In near-surface geophysics, accurate fault detection in Vertical Electrical Sounding (VES) data is crucial for subsurface exploration and characterization. Traditional manual methods are time-consuming and subjective, necessitating automated solutions for enhanced efficiency and precision. This project aims to develop a novel approach leveraging machine learning techniques to automate fault detection in VES data. The project’s purpose is to streamline the fault detection process, enabling rapid and objective identification of subsurface faults, thereby facilitating more informed decision-making in geological and engineering applications. The approach involves preprocessing VES data, extracting informative features, and training machine learning models to classify fault zones accurately. Results demonstrate the effectiveness of the proposed approach in accurately detecting faults from VES data with high precision and recall. The trained model exhibits robust performance even with a relatively small dataset, showcasing its potential for practical deployment in real-world scenarios. Through rigorous evaluation and validation, the project underscores the viability of machine learning as a powerful tool for enhancing fault detection in near-surface geophysics.

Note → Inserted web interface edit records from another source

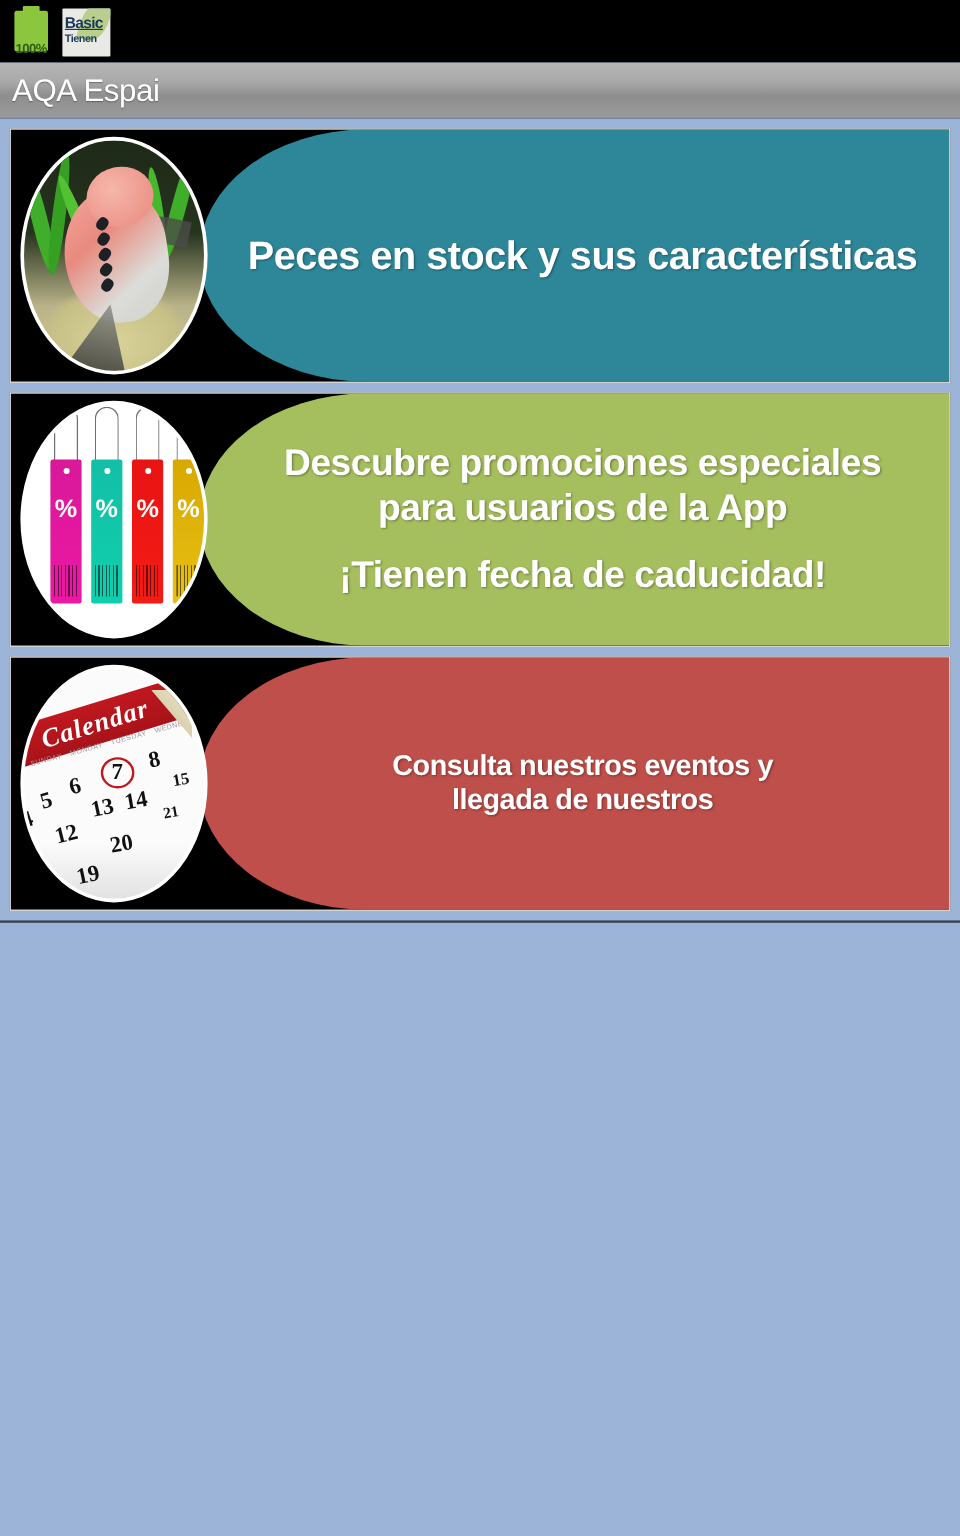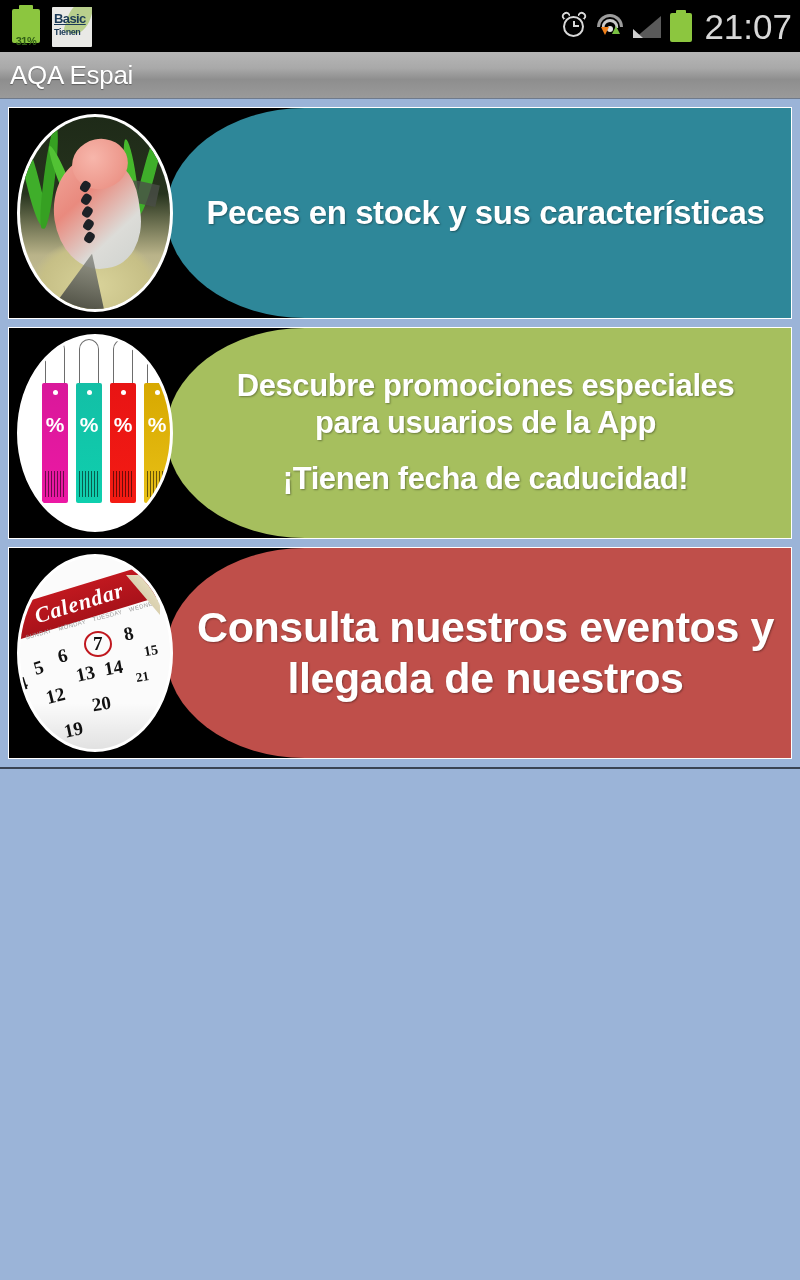--- a/index.html
+++ b/index.html
@@ -214,7 +214,7 @@
     <div class="bat-left">
       <div class="cap"></div>
         <div class="body"></div>
-      <div class="pct">31%</div>
+      <div class="pct">100%</div>
     </div>
 
     <div class="b4a">

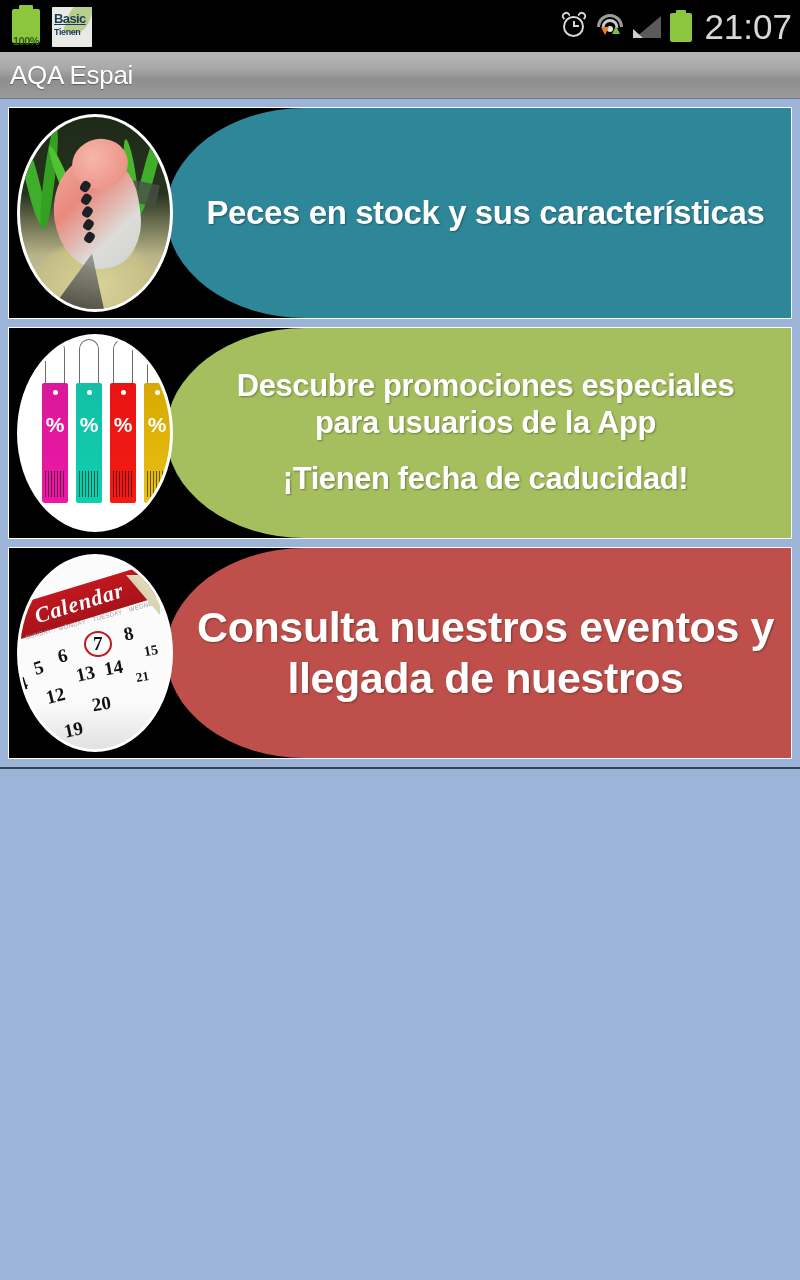--- a/index.html
+++ b/index.html
@@ -225,36 +225,6 @@
 
   </div>
 
-  <div class="sb-right">
-
-    <div class="alarm">
-      <div class="bell bl"></div>
-        <div class="bell br"></div>
-      <div class="ring"></div>
-        <div class="hh"></div>
-        <div class="mm"></div>
-    </div>
-
-    <div class="wifi">
-      <i class="a3"></i>
-        <i class="a2"></i>
-        <i class="dot"></i>
-      <div class="dn"></div>
-      <div class="up"></div>
-    </div>
-
-    <div class="signal">
-      <div class="tri"></div>
-        <div class="fill"></div>
-    </div>
-
-    <div class="bat-r">
-      <div class="cap"></div>
-        <div class="body"></div>
-    </div>
-
-    <div class="clock">21:07</div>
-  </div>
 </div>
 
 <div class="titlebar">

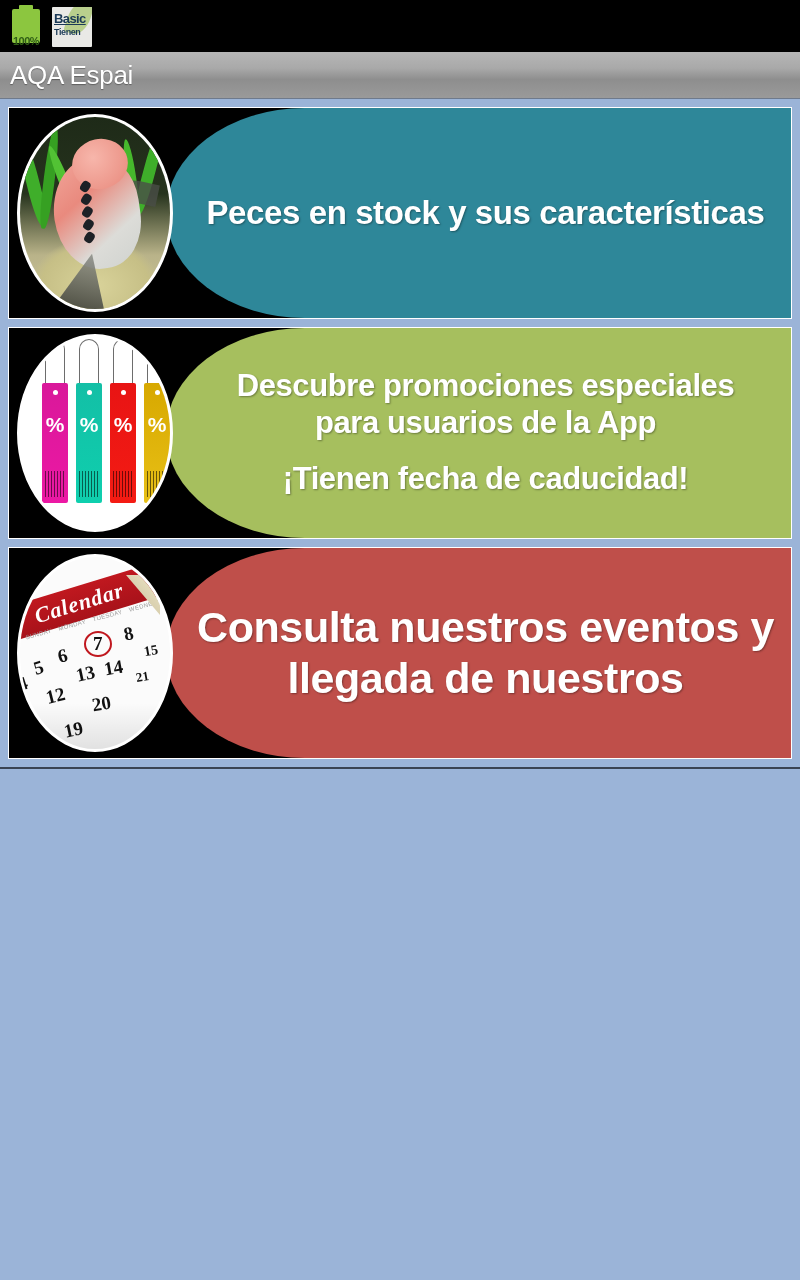--- a/index.html
+++ b/index.html
@@ -126,7 +126,7 @@
   .card .label .line{ display:block; }
   .c1 .label{ font-size:33px; }
   .c2 .label{ font-size:31px; }
-  .c3 .label{ font-size:43px; }
+  .c3 .label{ font-size:24px; }
   .c2 .gap{ height:20px; }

In conclusion, this project underscores the transformative potential of machine learning in revolutionizing subsurface exploration methodologies. By automating fault detection in VES data, it offers a promising solution to expedite geological assessments and optimize resource allocation in various industries reliant on subsurface characterization.

Speaker Bio

Joshua Areola

Joshua Areaola is a recent applied geophysics graduate passionate about Earth’s processes, teaching, and technology. As an ICT instructor, he teaches Python and R programming online and in person. Fluent in English, he uses data science and machine learning to solve problems with projects. He merges geophysics and advanced analytics for impactful solutions.